Electric Load Growth in Decline:
Electricity demand is highly correlated to economic growth and macro-economic factors. Utilities serving a certain geographical area face this challenge as the demand growth is beyond the control of utilities and the load growth in these cases is generally negative.
Energy Efficiency:
One of the main player bringing down the load growth is energy efficiency. High energy efficiency standards particularly in lighting and other appliances has reduced the amount of energy sold by utilities resulting in shrinking utility revenues. IEA claims the overall reduction in global energy demand by 12% since 2000 because of energy efficient equipment.
Distributed Generation (DG):
Distributed generation is an onsite and small scale generation near to the consumer. It can be generated from solar to wind to hybrid electric vehicles. Consumers solar panels, as called PV, are a very common source of distributed generation. According to New York University all but 90% of distributed generation is currently being done by solar panels in USA. This increase in distributed generation impacts utility negatively. For instance, if a utility sold less MWh than it had expected due to an unforeseen switch to rooftop solar by some residents, its total revenues at the end of the year would be less than the revenue requirement. Consequently, said utility might request a rate case to address its revenue attrition by increasing customer rates. However, this rate increase might make rooftop solar more financially attractive to customers, further decreasing sales and necessitating additional rate increases. This cycle is known as the “utility death spiral”.
Energy Storage:
Energy storage is gaining popularity. Intensive commercial research is being done in this domain to get maximum out of renewable energy sources. In near future it is going to reshape the way grid operates. Power generated by renewable energy resources would be readily available for dispatch on demand. It may also insulate the consumption of electricity form the generation and it would not be necessary to consume electricity at the very time of its generation. Electrical Vehicles (EVs) can also be categorized as energy storage systems. Energy storage systems can be taken as a complementary product of DG and complicates the challenges face by utilities on technical & commercial fronts.
Challenges & Opportunities:
These transitions in electrical power system brings both opportunities and challenges that utilities must manage. For example, the high penetration of PVs threatens traditional business model while other developments open window of opportunity for utilities, like the rise of electric vehicles provides a chance to set up charging stations and increase revenues. Overall, utilities have to face serious challenges in future.

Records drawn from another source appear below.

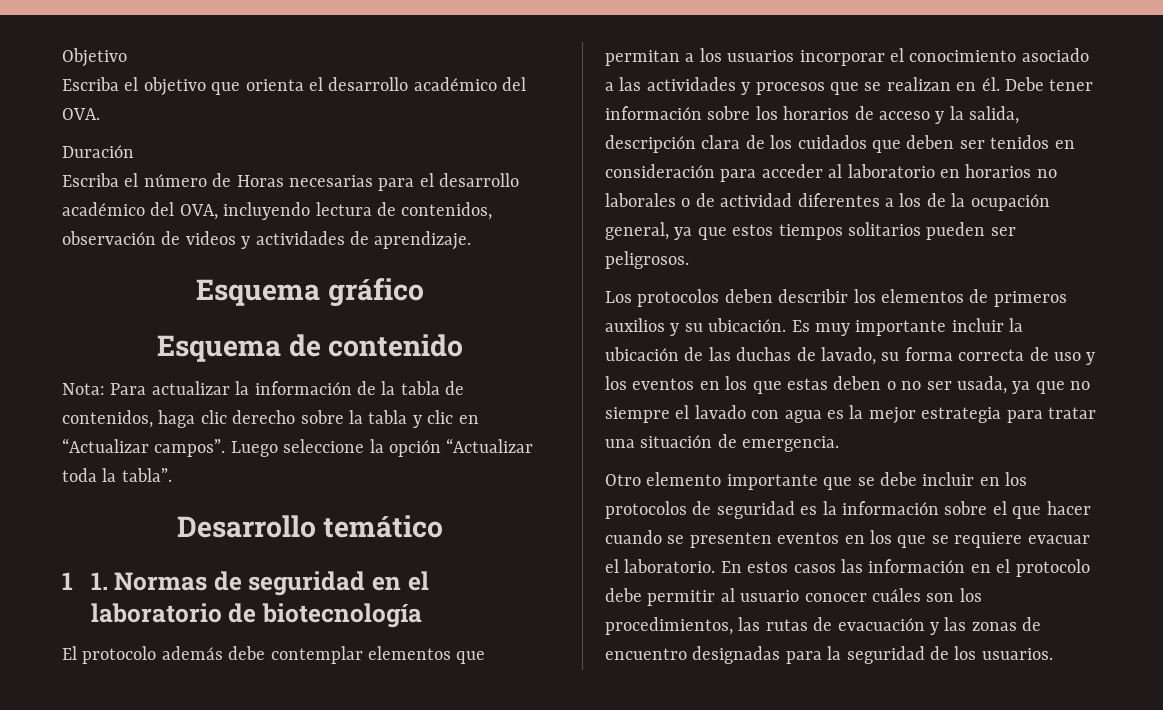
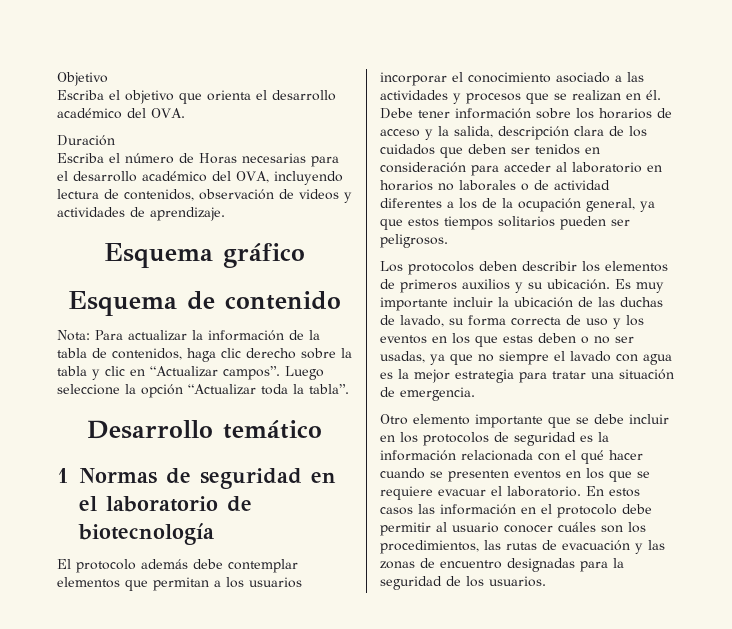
- 1 1. Normas de seguridad en el laboratorio de biotecnología
+ 1 Normas de seguridad en el laboratorio de biotecnología
- Es muy importante incluir la ubicación de las duchas de lavado, su forma correcta de uso y los eventos en los que estas deben o no ser usada, ya que no siempre el lavado con agua es la mejor estrategia para tratar una situación de emergencia.
+ Es muy importante incluir la ubicación de las duchas de lavado, su forma correcta de uso y los eventos en los que estas deben o no ser usadas, ya que no siempre el lavado con agua es la mejor estrategia para tratar una situación de emergencia.
- Otro elemento importante que se debe incluir en los protocolos de seguridad es la información sobre el que hacer cuando se presenten eventos en los que se requiere evacuar el laboratorio.
+ Otro elemento importante que se debe incluir en los protocolos de seguridad es la información relacionada con el qué hacer cuando se presenten eventos en los que se requiere evacuar el laboratorio.

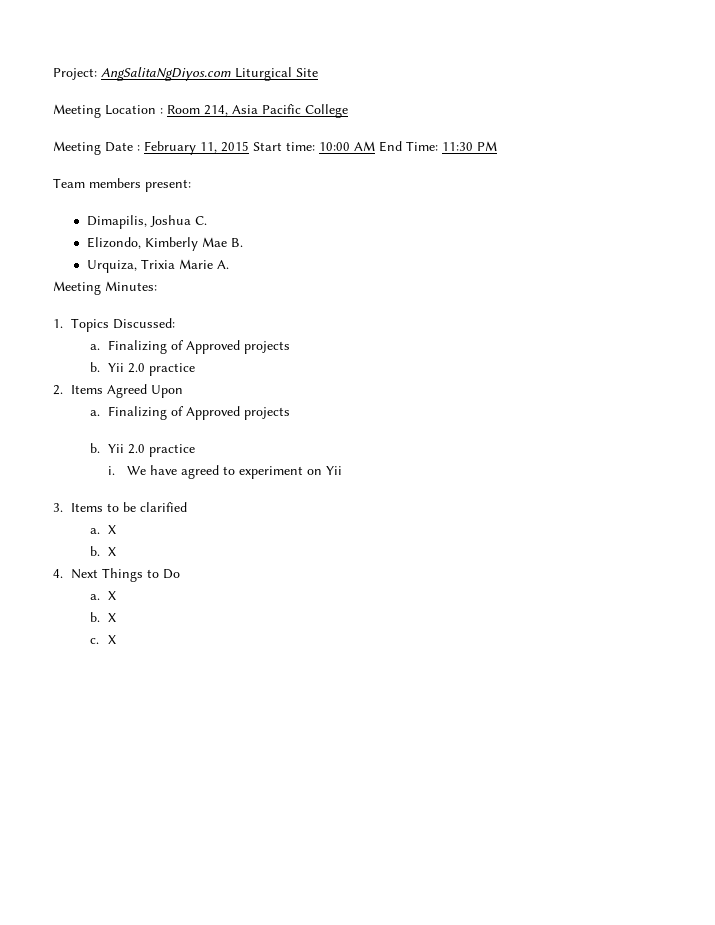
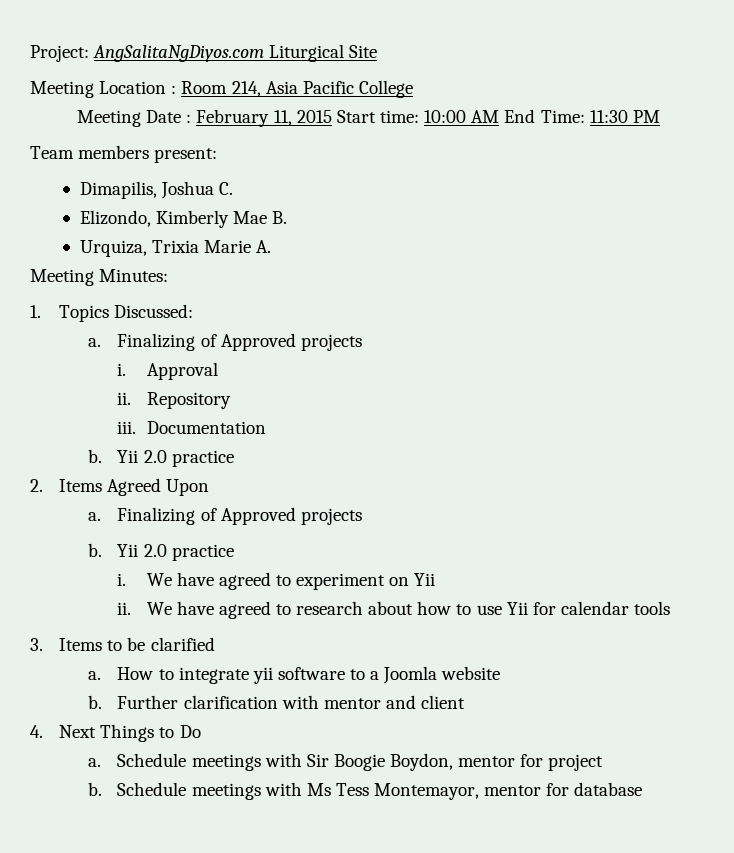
+ i. Approval
+ ii. Repository
+ iii. Documentation
+ ii. We have agreed to research about how to use Yii for calendar tools
  3. Items to be clarified
- a. X
- b. X
+ a. How to integrate yii software to a Joomla website
+ b. Further clarification with mentor and client
  4. Next Things to Do
- a. X
- b. X
- c. X
+ a. Schedule meetings with Sir Boogie Boydon, mentor for project
+ b. Schedule meetings with Ms Tess Montemayor, mentor for database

The policy makers need to consider the best way to incorporate distributed energy resources and reach a balanced trade-off for both rate payers and utilities. Distributed energy resources' valuation and revenue generation from them is a complex undertaking. For example, a California economic study concluded 30% penetration of distributed PV generation might be 65% less valuable than PV penetration at only 5% because the combination of PV penetration at 30% and baseload generation could strain the grid. In this case, the utilities paying for distributed energy resources via net-metering mechanism would be asked to pay for the full value under COS model resulting in giving out more money than their avoided cost.
Rate making mechanisms are also needed to be revisited to avoid ‘death spiral’ situations and to shift the focus of utilities, in terms of revenue generation, from increase in sales to performance based incentives.
Rapid commercial acceptability of advance technologies and the challenge of climate change is forcing the utilities and regulators to change the rules of the games in order to meet diverse market needs. May be its time to bring agile approach in the future utility business models.